In her most recent deployment, she arrived to support UNHCR Chad in a response that is still in the midst of the emergency and receiving new arrivals daily.
“MHPSS is much broader than people generally think – it is about the whole spectrum of coping with stress and adversity. How do we help people access information and essential services, protect dignity, strengthen resilience, provide safe spaces, facilitate social integration, social support mechanisms and enhance social cohesion, restore trust, reduce stigma, and give people back a sense of agency over their own wellbeing. It involves interventions in every sector helping a community to heal.”
Being Zena’s third deployment through Standby Partnerships, she is able to have an impact in a short timeframe. “Before I deploy I ask for all the field documents colleagues can send me – I don’t need to start from scratch and neither is it ethical or efficient to do so. Even though the Terms of Reference for my role called for an assessment, it wasn’t needed – I read existing assessments from local partners and the Ministry of Health and it was easy to see that the community had already identified that they needed basic MHPSS trainings, and that these needed to be conducted in Arabic”.
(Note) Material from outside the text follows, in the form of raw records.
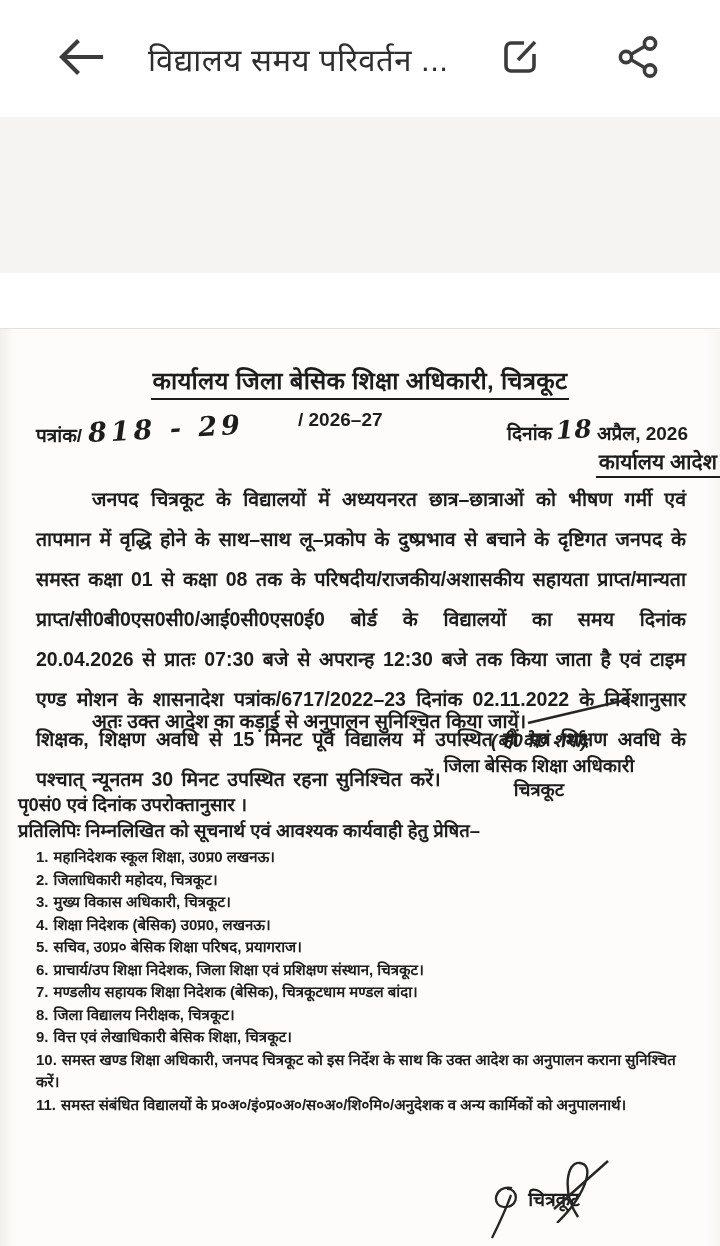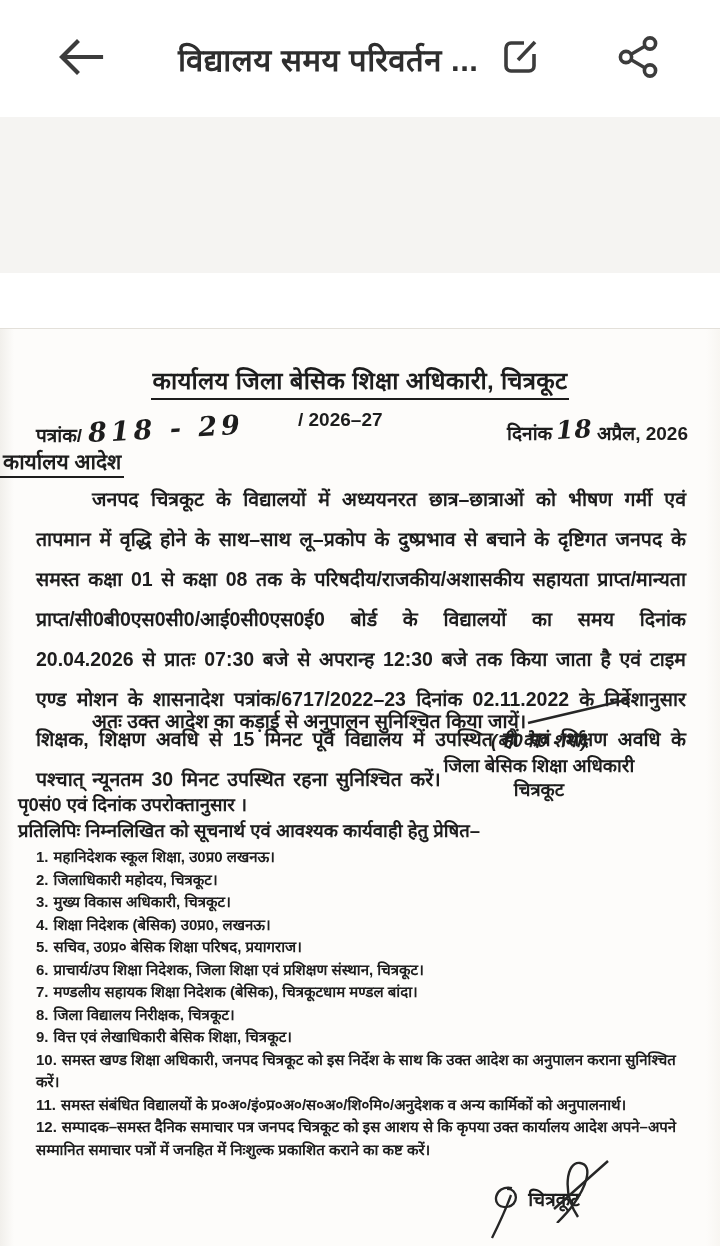"विद्यालय समय परिवर्तन ..." .app-title { font-weight: 700 -> 400; margin-left: 74px -> 44px }
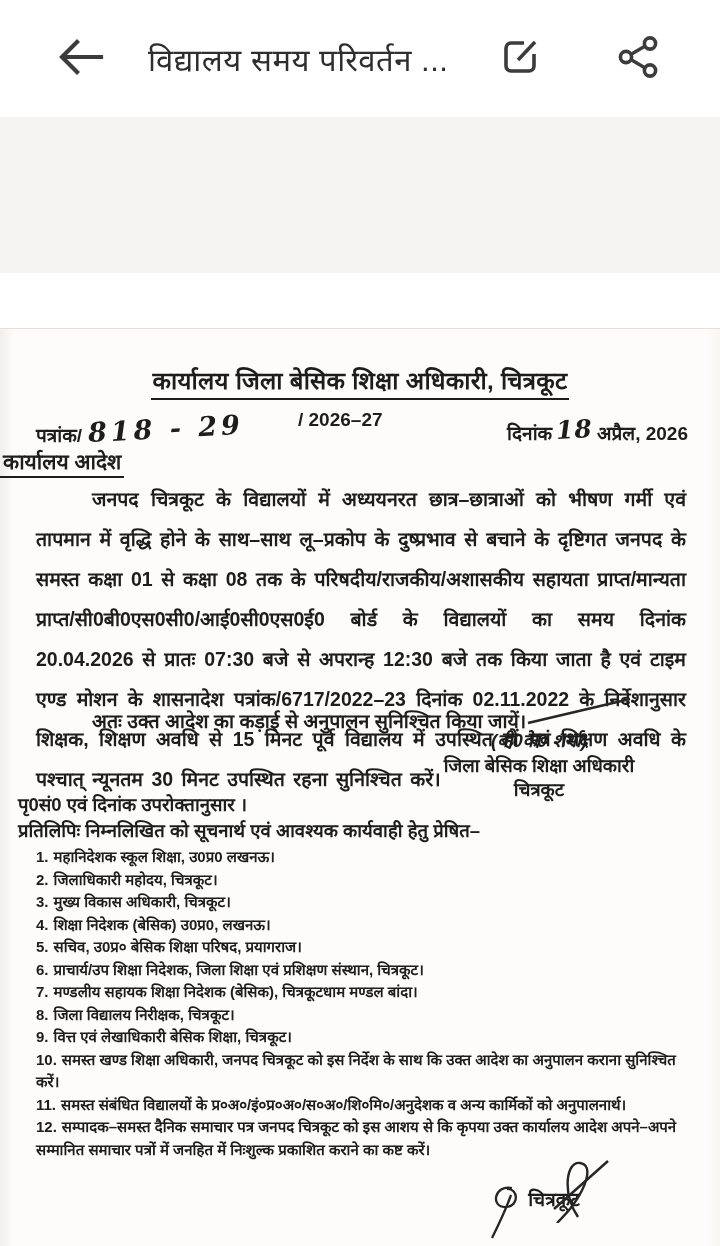"कार्यालय आदेश" .order-heading { text-align: left -> right }
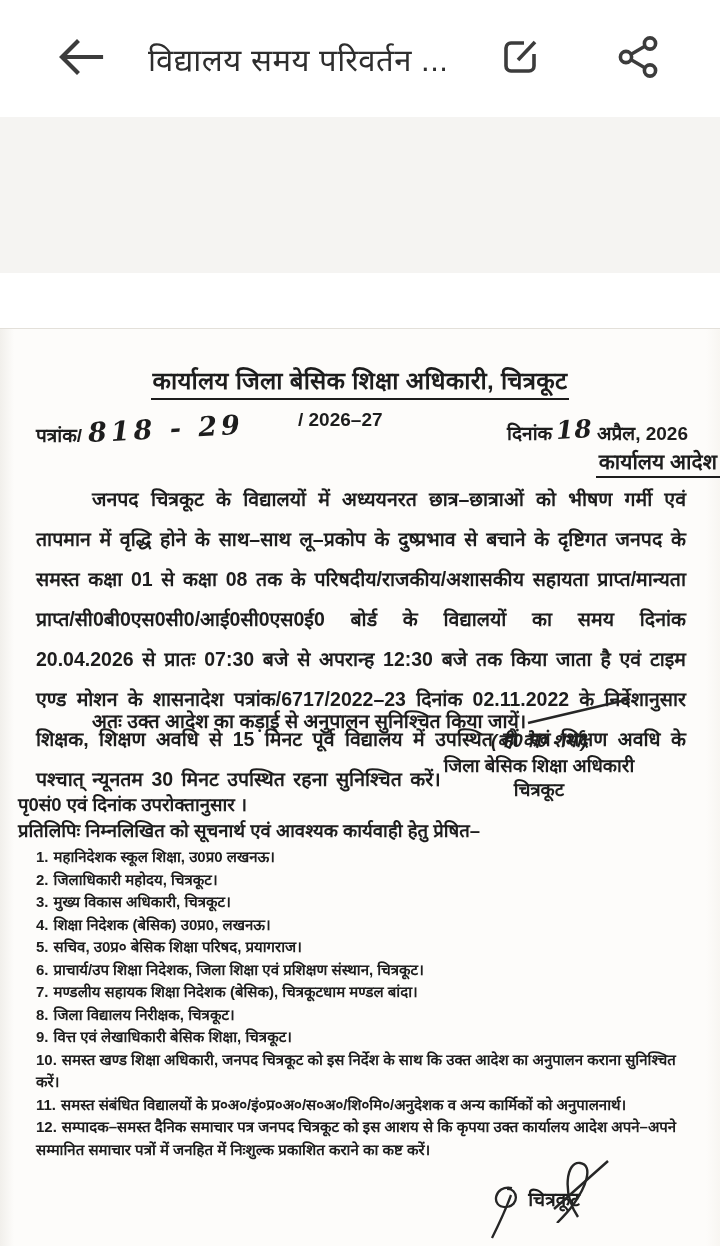"12. सम्पादक–समस्त दैनिक समाचार पत्र" div.copy-item { html: <div><span>12.</span><span>सम्पादक–समस्त दैनिक समाचार पत्र जनपद चित्रकूट को इस आशय से कि कृपया उक्त कार्यालय आदेश अपने–अपने सम्मानित समाचार पत्रों में जनहित में निःशुल्क प्रकाशित कराने का कष्ट करें।</span></div> -> none }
Through existing resources in the Minimum Service Package for MHPSS, as well as translating what she needed for the local context, Zena immediately planned two trainings of trainers (ToT). These focussed on what was needed in the local contexts – such as psychological first aid, how to support children of different ages, selfcare promotion for staff, and referral pathways. The first training was conducted in French for 22 trainees, mostly national staff of local partners and health authorities, and a few from INGOs and UN agencies. The second was conducted in Arabic to 29 Sudanese refugee community mobilisers who were teachers, doctors and social workers in Sudan. The trainings were transformative for participants, who were equipped with the tools and skills to not only support their communities themselves but also to train others – the week after Zena’s departure a cascade training was conducted by four of the Sudanese now-certified trainers, targeting Sudanese community leaders, and supported by the NGO’s Action Contre la Faim (ACF), Nirvana and African Initiative for Relief and Development (AIRD).
Zena’s deployment is an example of the catalytic nature of Standby Deployments:
“As an inter-agency Standby Deployee, you have the mandate to get things moving. The programme really is an excellent example of how a little expertise can go a long way. You consider your deployment timeframe and be selective – then throw everything at where you can lay the foundation for work that will go a long way.”